No. No. I couldn’t talk to Tuppin. Impossible in every way.
Then it occurred to me to find Chief Coroner Rosen. I was not so far from the neighborhood in which he lived, a section of the city that rivaled Rosedale and Whitney Square in elegance, but which, unlike Gleason’s neighborhood, housed the families of highly successful Jews. It was not Easter Sunday to them. I would be interrupting nothing special by showing up at Rosen’s house.
The idiocy of this idea did not fully strike me until I’d managed to find the address and was standing on Rosen’s veranda. Through his front window, I could see him and his family sitting down to dinner. I also saw that a maid had noticed me and was coming toward the door. I turned and fled, ashamed to find myself in such a distraught state.
I walked for another hour and was almost home before I realized what I had to do.
The café at the corner of Clinton and College was crowded with men who had escaped from family Easter festivities. I glanced over the throng and, relieved to see that my father was not among them, I sat down at a small table near the window, ordered a double espresso and, borrowing a piece of paper and an envelope from the barrista, began to write.
I put it all down. Everything I had seen. Everything I had heard. Where I’d been and when. What I had concluded and why. When I finished, I put my name and address at the bottom. On the way back home, just up the street, I dropped the letter in the mailbox.
By the time it reached Levi Rosen, I would be in New York City, six hundred miles away.
Chapter 13
The entire 1964–65 Flushing Meadow New York City World’s Fair was insufficient to take my mind off the troubles I’d left behind in Toronto. It was crowded, hot, costly and gimmicky, handily summed up by the fake word that for years to come would instantly call it to the mind of anyone who had been there: Futurama. The fair, like so many other predictors of things to come, had been right about some things—that someday every home would have a computer—and dead wrong about others—that men would live in leisure and harmony with other men. The fair had nothing to do with my future, but other things I saw on the trip to New York City changed that future forever.

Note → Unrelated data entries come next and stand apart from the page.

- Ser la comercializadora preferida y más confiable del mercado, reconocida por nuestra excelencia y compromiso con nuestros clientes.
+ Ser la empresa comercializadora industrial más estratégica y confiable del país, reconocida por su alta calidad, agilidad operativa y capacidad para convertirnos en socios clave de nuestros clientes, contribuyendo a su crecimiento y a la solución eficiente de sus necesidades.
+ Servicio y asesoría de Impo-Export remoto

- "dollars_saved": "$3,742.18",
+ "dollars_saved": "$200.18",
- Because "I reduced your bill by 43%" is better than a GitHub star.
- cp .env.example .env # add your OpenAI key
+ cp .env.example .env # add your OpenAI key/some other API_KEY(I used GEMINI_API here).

“Have some more. Don’t be shy. There’s plenty more where these came from.” Uncle Tony, aka Zi Antonio, my mother’s “little American brother,” speared an extra T-bone steak, held it up and glanced around the picnic table. “No takers?” He shook his head in amazement, as if each one of us hadn’t already consumed a whole steak still sizzling from the barbecue set up on the rear patio of his ranch house in Massapequa Park, Long Island. I was a city boy, unused to the lack of sidewalks and amazed by the house lots that seemed to cover a Toronto block. Michele and I were treated like honored quests. Uncle Tony worked for the City of New York as a sanitation supervisor. Around here, in New York State, in much of New England, there were dozens of municipalities, but there was only one city and that was Manhattan Island. This uncle called himself “your average Joe Blow,” but his house had nearly as much space inside as Uncle Salvatore’s and considerably more outside. On this spring evening, far warmer than spring in Toronto, we could hear the cheery loud voices of my uncle’s fellow Americans as they entertained in their yards on the other side of Uncle Tony’s tall fence.